# PROBLEM DETAILS:
Retrieve every line from the records in which the word "weight" occurs.

# MATERIAL FOR THIS EXERCISE:
§
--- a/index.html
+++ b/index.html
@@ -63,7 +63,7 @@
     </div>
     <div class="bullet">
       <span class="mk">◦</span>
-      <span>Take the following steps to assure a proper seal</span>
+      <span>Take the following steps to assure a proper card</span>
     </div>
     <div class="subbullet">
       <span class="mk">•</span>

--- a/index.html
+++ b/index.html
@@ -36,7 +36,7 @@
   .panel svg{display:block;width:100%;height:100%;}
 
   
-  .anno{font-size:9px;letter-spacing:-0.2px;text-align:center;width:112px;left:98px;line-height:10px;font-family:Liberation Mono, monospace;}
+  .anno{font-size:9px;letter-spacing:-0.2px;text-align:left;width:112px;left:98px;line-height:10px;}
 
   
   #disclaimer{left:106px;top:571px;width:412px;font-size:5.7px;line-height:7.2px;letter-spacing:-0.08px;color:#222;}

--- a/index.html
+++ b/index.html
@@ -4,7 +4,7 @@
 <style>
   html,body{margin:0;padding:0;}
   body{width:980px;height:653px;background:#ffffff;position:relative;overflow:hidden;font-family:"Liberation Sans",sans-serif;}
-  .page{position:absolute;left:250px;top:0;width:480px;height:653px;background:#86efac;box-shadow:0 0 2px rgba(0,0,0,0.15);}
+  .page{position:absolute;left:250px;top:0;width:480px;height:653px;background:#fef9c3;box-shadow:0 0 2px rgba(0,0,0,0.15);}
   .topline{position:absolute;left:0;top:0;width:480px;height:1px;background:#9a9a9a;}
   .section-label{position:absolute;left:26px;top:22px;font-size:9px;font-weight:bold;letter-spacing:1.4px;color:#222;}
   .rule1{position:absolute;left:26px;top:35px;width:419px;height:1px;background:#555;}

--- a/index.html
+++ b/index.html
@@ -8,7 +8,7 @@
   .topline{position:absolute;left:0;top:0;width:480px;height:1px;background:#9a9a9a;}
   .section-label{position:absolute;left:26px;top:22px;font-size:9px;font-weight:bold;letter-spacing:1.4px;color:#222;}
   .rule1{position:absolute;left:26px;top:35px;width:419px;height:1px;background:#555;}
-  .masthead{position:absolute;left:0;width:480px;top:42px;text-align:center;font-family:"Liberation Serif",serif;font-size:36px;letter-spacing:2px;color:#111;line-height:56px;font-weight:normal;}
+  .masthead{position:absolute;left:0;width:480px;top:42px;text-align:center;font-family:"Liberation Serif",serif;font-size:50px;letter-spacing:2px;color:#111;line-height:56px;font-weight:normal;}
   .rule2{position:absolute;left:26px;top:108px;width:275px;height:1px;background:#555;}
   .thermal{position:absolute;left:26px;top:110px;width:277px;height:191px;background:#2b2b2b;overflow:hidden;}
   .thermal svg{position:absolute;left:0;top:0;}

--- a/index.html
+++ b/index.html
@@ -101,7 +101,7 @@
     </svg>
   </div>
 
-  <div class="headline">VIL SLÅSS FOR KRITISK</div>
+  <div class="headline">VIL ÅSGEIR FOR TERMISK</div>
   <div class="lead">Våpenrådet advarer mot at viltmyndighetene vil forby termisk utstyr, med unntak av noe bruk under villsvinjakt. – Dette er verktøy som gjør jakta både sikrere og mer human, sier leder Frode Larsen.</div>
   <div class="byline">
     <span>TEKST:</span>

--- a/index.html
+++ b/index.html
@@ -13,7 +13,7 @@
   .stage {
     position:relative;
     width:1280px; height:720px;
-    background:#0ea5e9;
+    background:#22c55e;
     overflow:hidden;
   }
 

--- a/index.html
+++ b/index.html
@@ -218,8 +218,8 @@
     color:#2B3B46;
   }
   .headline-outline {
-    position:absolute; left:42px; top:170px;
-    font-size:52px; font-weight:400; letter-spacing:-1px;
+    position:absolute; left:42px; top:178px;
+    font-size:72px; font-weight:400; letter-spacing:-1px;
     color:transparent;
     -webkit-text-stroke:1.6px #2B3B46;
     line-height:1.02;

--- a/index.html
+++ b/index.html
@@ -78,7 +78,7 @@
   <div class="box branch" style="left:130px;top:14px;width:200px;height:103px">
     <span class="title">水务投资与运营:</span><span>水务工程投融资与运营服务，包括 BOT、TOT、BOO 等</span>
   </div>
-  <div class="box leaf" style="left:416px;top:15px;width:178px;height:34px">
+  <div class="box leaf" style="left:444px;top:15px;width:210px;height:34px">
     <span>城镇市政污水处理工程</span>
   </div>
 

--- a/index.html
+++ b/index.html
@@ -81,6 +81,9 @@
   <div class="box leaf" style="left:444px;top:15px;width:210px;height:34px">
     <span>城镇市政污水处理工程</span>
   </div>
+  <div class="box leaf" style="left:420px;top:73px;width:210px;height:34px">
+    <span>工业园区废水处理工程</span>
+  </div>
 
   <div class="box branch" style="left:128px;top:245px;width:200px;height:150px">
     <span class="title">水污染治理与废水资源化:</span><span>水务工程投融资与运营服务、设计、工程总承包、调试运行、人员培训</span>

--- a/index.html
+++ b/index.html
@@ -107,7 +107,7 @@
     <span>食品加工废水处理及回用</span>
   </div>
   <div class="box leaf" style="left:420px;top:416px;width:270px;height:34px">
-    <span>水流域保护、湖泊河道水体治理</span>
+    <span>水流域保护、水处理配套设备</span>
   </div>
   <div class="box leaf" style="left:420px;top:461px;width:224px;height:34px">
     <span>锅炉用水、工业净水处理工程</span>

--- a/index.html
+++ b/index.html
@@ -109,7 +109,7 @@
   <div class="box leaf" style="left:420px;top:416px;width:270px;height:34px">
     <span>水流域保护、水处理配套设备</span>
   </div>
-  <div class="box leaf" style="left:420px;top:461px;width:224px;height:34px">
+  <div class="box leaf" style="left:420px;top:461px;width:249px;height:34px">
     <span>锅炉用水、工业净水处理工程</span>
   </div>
§
# RESPONSE TO THE EXERCISE:
   .section-label{position:absolute;left:26px;top:22px;font-size:9px;font-weight:bold;letter-spacing:1.4px;color:#222;}
   .section-label{position:absolute;left:26px;top:22px;font-size:9px;font-weight:bold;letter-spacing:1.4px;color:#222;}
-  .masthead{position:absolute;left:0;width:480px;top:42px;text-align:center;font-family:"Liberation Serif",serif;font-size:36px;letter-spacing:2px;color:#111;line-height:56px;font-weight:normal;}
+  .masthead{position:absolute;left:0;width:480px;top:42px;text-align:center;font-family:"Liberation Serif",serif;font-size:50px;letter-spacing:2px;color:#111;line-height:56px;font-weight:normal;}
-    font-size:52px; font-weight:400; letter-spacing:-1px;
+    font-size:72px; font-weight:400; letter-spacing:-1px;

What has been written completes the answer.